Conforme os ensinamentos de Sílvio de Salvo Venosa [25], o "motivo, portanto, não se confunde com o animus donandi", sendo aquele irrelevante para a realização do contrato, em que pese, em alguns casos concretos, desconfie-se do intuito político ou eleitoreiro de determinadas doações.

Dessa forma, o animus donandi [26] é elemento central, representado pela intenção do doador em praticar um ato de liberalidade, promovendo o aumento do patrimônio do donatário a expensas de seu próprio [27].


3. BENS PÚBLICOS

3.1 CONSIDERAÇÕES INICIAIS

Frequentemente os Prefeitos Municipais consultam os Tribunais de Contas questionando sobre a possibilidade de doarem bens públicos como forma de estimular o crescimento da economia local.

Aludem que, com a instalação de novas empresas, ocorreria a geração de empregos e o estímulo ao pequeno empresário, pois é costumeiro que as grandes indústrias se utilizem do comércio local para satisfazer suas necessidades internas.

Ante este quadro, objetivando atrair a iniciativa privada e estimular o desenvolvimento social, os Administradores buscam informações sobre a possibilidade de doarem imóveis públicos a grandes empresas, como forma de garantirem maior arrecadação tributária e atrair investidores.

Sendo a doação, basicamente, o contrato em que o doador, por liberalidade, transfere do seu patrimônio bens ou vantagens para o donatário que as aceita, esta não é, visivelmente, a melhor alternativa para se fomentar o desenvolvimento local, uma vez que, além da incerteza do sucesso da atividade econômica, ocorre a redução definitiva do patrimônio público.

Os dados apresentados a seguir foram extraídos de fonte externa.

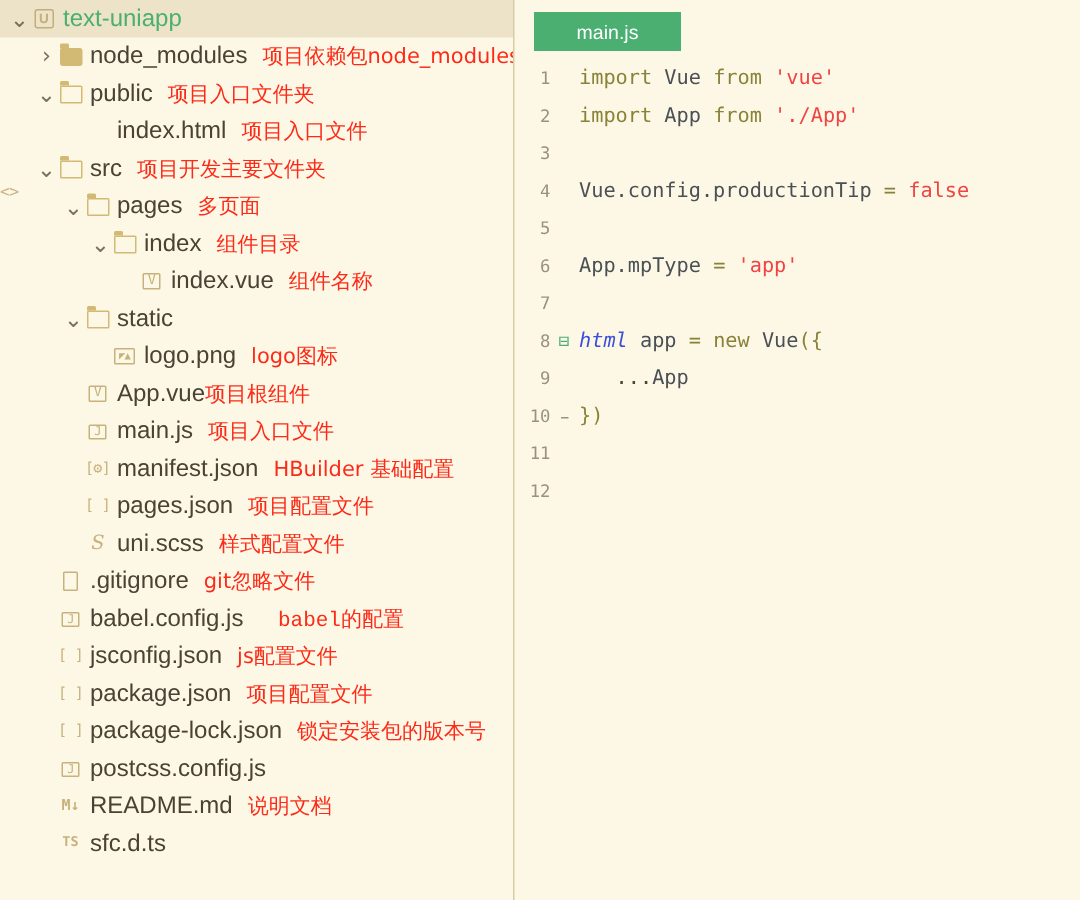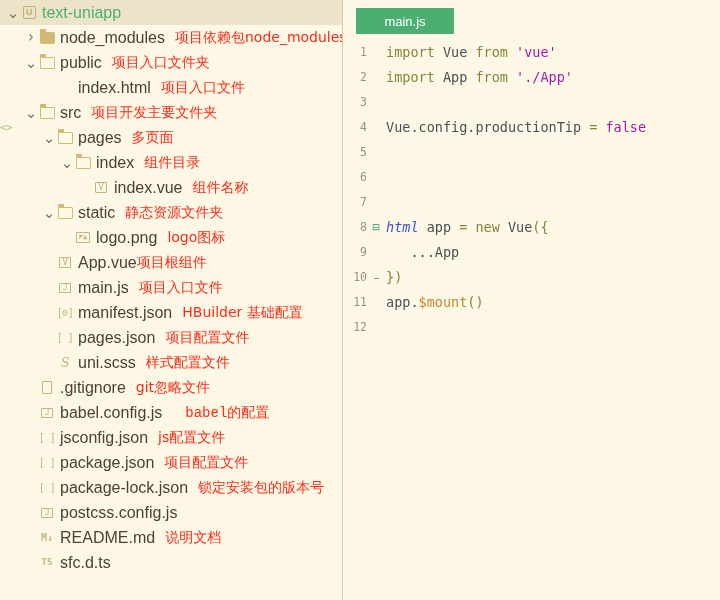--- a/index.html
+++ b/index.html
@@ -166,7 +166,7 @@
   .kw{color:#8a8238;}
   .kw2{color:#3b4fd8;font-style:italic;}
   .ident{color:#4a5055;}
-  .str{color:#a21caf;}
+  .str{color:#ef4444;}
   .plain{color:#4a4335;}
   .dollar{color:#c08a2e;}
 </style>

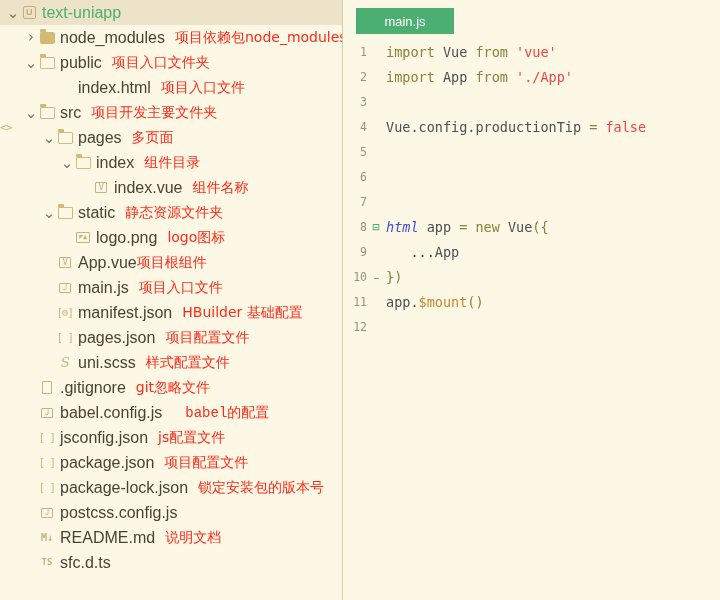--- a/index.html
+++ b/index.html
@@ -396,7 +396,7 @@
         <div class="cline"><span class="lnum">3</span><span class="foldbar"></span><span class="ctext"></span></div>
         <div class="cline"><span class="lnum">4</span><span class="foldbar"></span><span class="ctext"><span class="ident">Vue</span><span class="ident">.config.productionTip </span><span class="kw">= </span><span class="str">false</span></span></div>
         <div class="cline"><span class="lnum">5</span><span class="foldbar"></span><span class="ctext"></span></div>
-        <div class="cline"><span class="lnum">6</span><span class="foldbar"></span></div>
+        <div class="cline"><span class="lnum">6</span><span class="foldbar"></span><span class="ctext"><span class="ident">App</span><span class="ident">.mpType </span><span class="kw">= </span><span class="str">'app'</span></span></div>
         <div class="cline"><span class="lnum">7</span><span class="foldbar"></span><span class="ctext"></span></div>
         <div class="cline"><span class="lnum">8</span><span class="fold" style="font-size: 12px;">⊟</span><span class="ctext"><span class="kw2">html</span><span class="ident"> app </span><span class="kw">= </span><span class="kw">new </span><span class="ident">Vue</span><span class="kw">({</span></span></div>
         <div class="cline"><span class="lnum">9</span><span class="foldbar mid"></span><span class="ctext"><span class="plain">   ...</span><span class="ident">App</span></span></div>

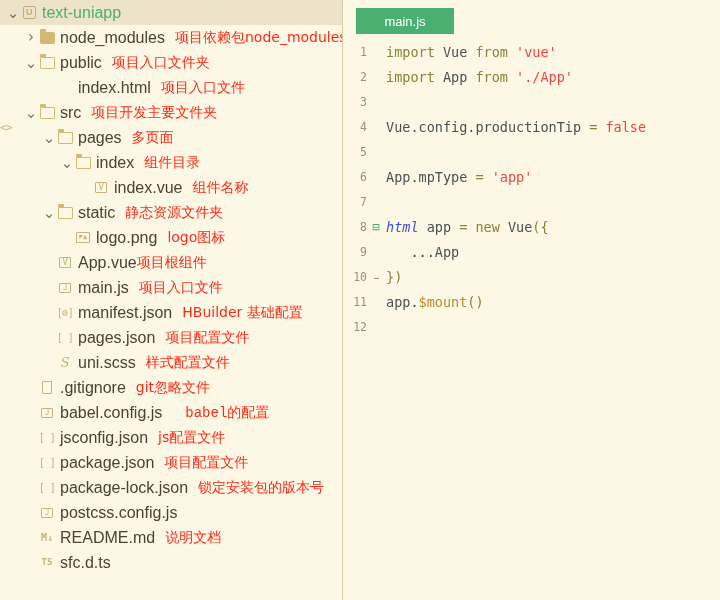--- a/index.html
+++ b/index.html
@@ -258,7 +258,6 @@
           <span class="folder-open"></span>
         </span>
         <span class="fname">static</span>
-        <span class="note" style="margin-left: 10px;">静态资源文件夹</span>
       </div>
       <div class="row">
         <span style="width: 60px; min-width: 60px;"></span>

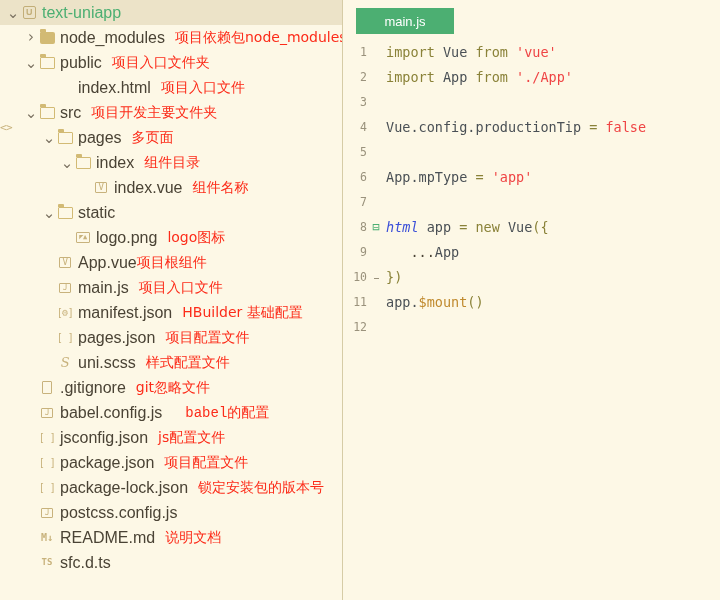--- a/index.html
+++ b/index.html
@@ -400,7 +400,7 @@
         <div class="cline"><span class="lnum">8</span><span class="fold" style="font-size: 12px;">⊟</span><span class="ctext"><span class="kw2">html</span><span class="ident"> app </span><span class="kw">= </span><span class="kw">new </span><span class="ident">Vue</span><span class="kw">({</span></span></div>
         <div class="cline"><span class="lnum">9</span><span class="foldbar mid"></span><span class="ctext"><span class="plain">   ...</span><span class="ident">App</span></span></div>
         <div class="cline"><span class="lnum">10</span><span class="foldbar end"></span><span class="ctext"><span class="kw">})</span></span></div>
-        <div class="cline"><span class="lnum">11</span><span class="foldbar"></span><span class="ctext"><span class="ident">app.</span><span class="dollar">$mount</span><span class="kw">()</span></span></div>
+        <div class="cline"><span class="lnum">11</span><span class="foldbar"></span></div>
         <div class="cline"><span class="lnum">12</span><span class="foldbar"></span><span class="ctext"></span></div>
       </div>
   </div>

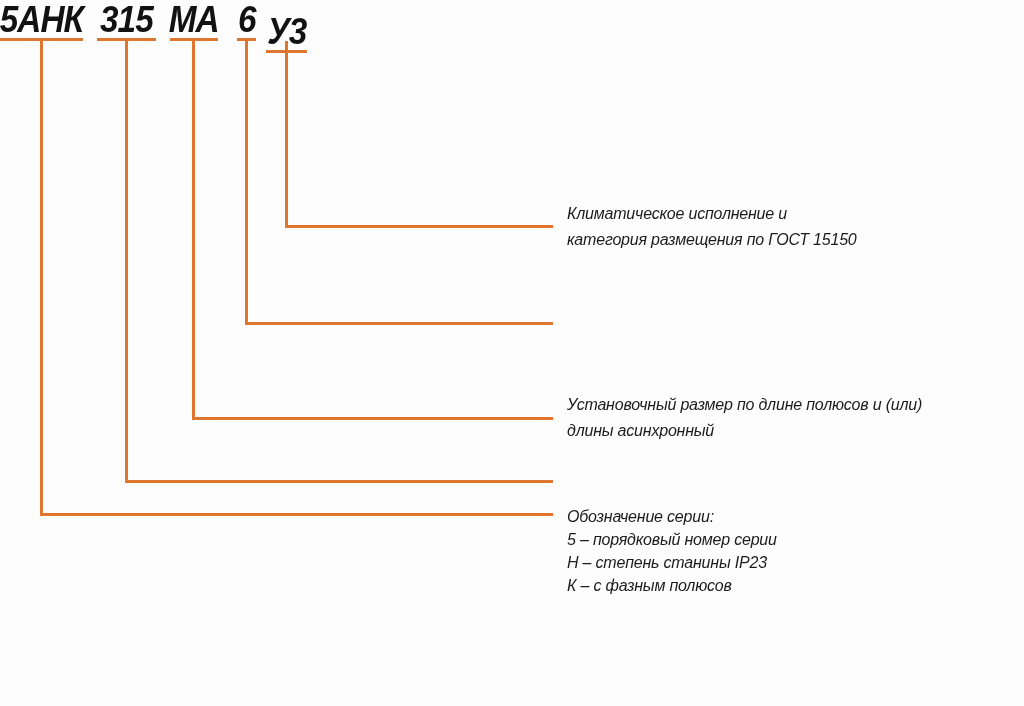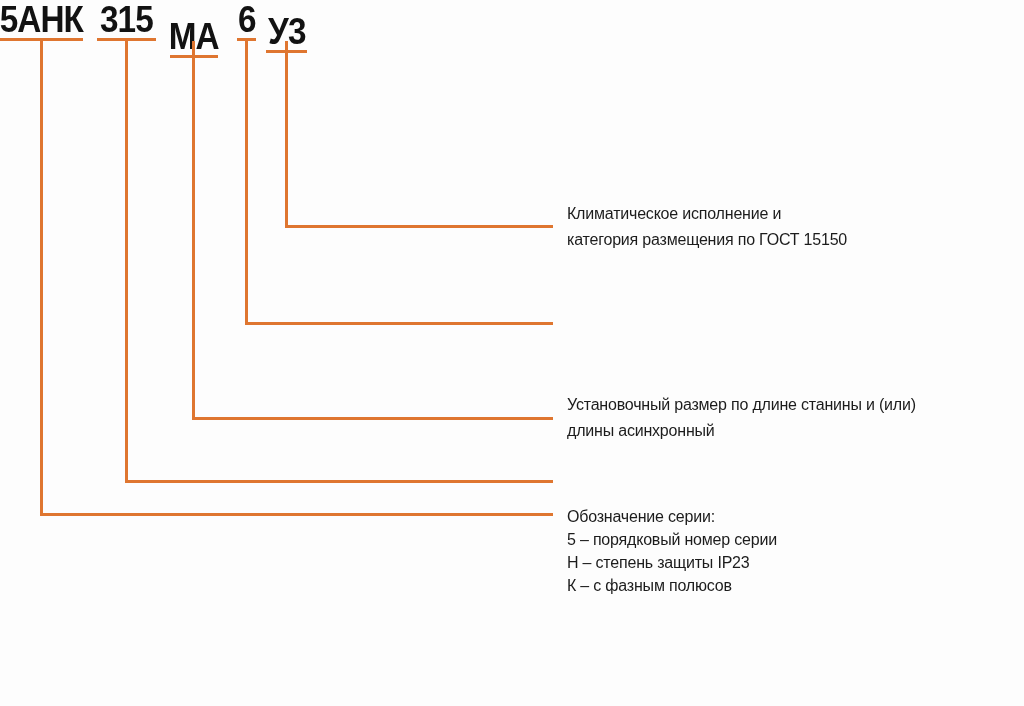--- a/index.html
+++ b/index.html
@@ -17,6 +17,7 @@
     background: var(--bg, #fdfdfd);
     overflow: hidden;
     color: var(--ink, #1c1c1c);
+    font-style: italic;
   }
 
   

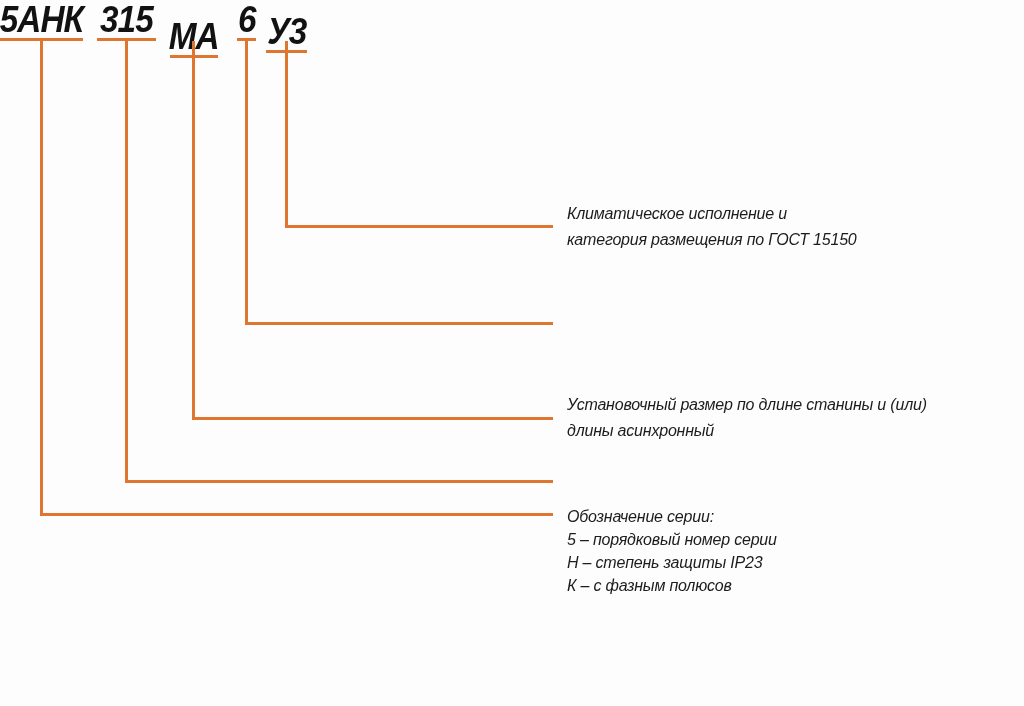--- a/index.html
+++ b/index.html
@@ -44,7 +44,7 @@
   }
   .seg-0 { left: 0;     width: 83px; }
   .seg-1 { left: 97px;  width: 59px; }
-  .seg-2 { left: 170px; width: 48px; margin-top: 17px; }
+  .seg-2 { left: 170px; width: 48px; }
   .seg-3 { left: 237px; width: 19px; }
   .seg-4 { left: 266px; width: 41px; margin-top: 12px; }
 

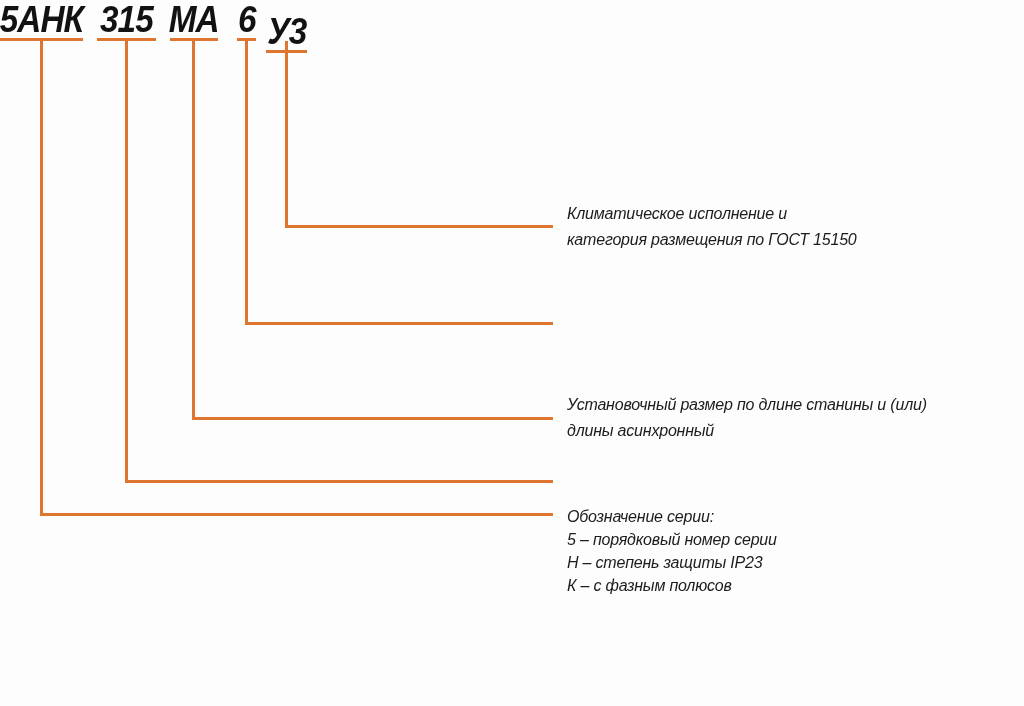--- a/index.html
+++ b/index.html
@@ -128,7 +128,7 @@
 
 
   <div class="callout callout-2">
-    <div>Установочный размер по длине станины и (или)</div>
+    <div>Установочный размер по длине полюсов и (или)</div>
     <div>длины асинхронный</div>
   </div>
 

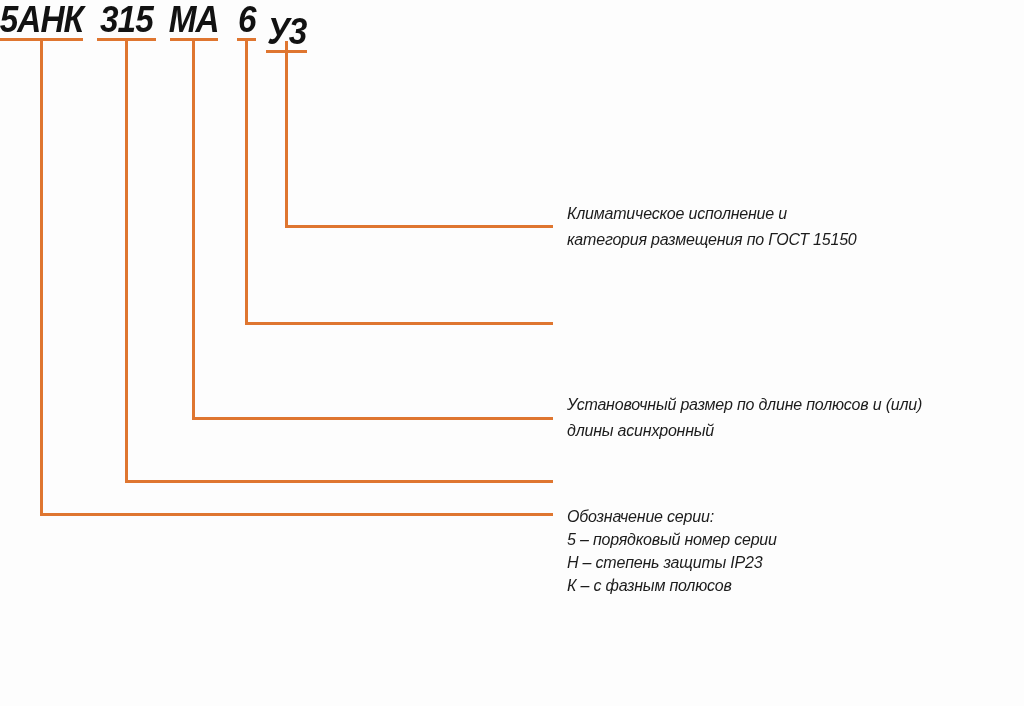--- a/index.html
+++ b/index.html
@@ -136,7 +136,7 @@
   <div class="callout callout-4">
     <div>Обозначение серии:</div>
     <div>5 – порядковый номер серии</div>
-    <div>Н – степень защиты IP23</div>
+    <div>Н – степень станины IP23</div>
     <div>К – с фазным полюсов</div>
   </div>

O Estado, como nação politicamente organizada, exerce a soberania sobre todas as coisas que se encontram em seu território, sendo que, consoante Hely Lopes Meirelles [28], o domínio publico "é o poder de dominação ou de regulamentação que o Estado exercer sobre os bens do seu patrimônio (bens públicos), ou sobre os bens do patrimônio privado (bens particulares de interesse público), ou sobre as coisas inapropriáveis individualmente, mas de fruição geral da coletividade".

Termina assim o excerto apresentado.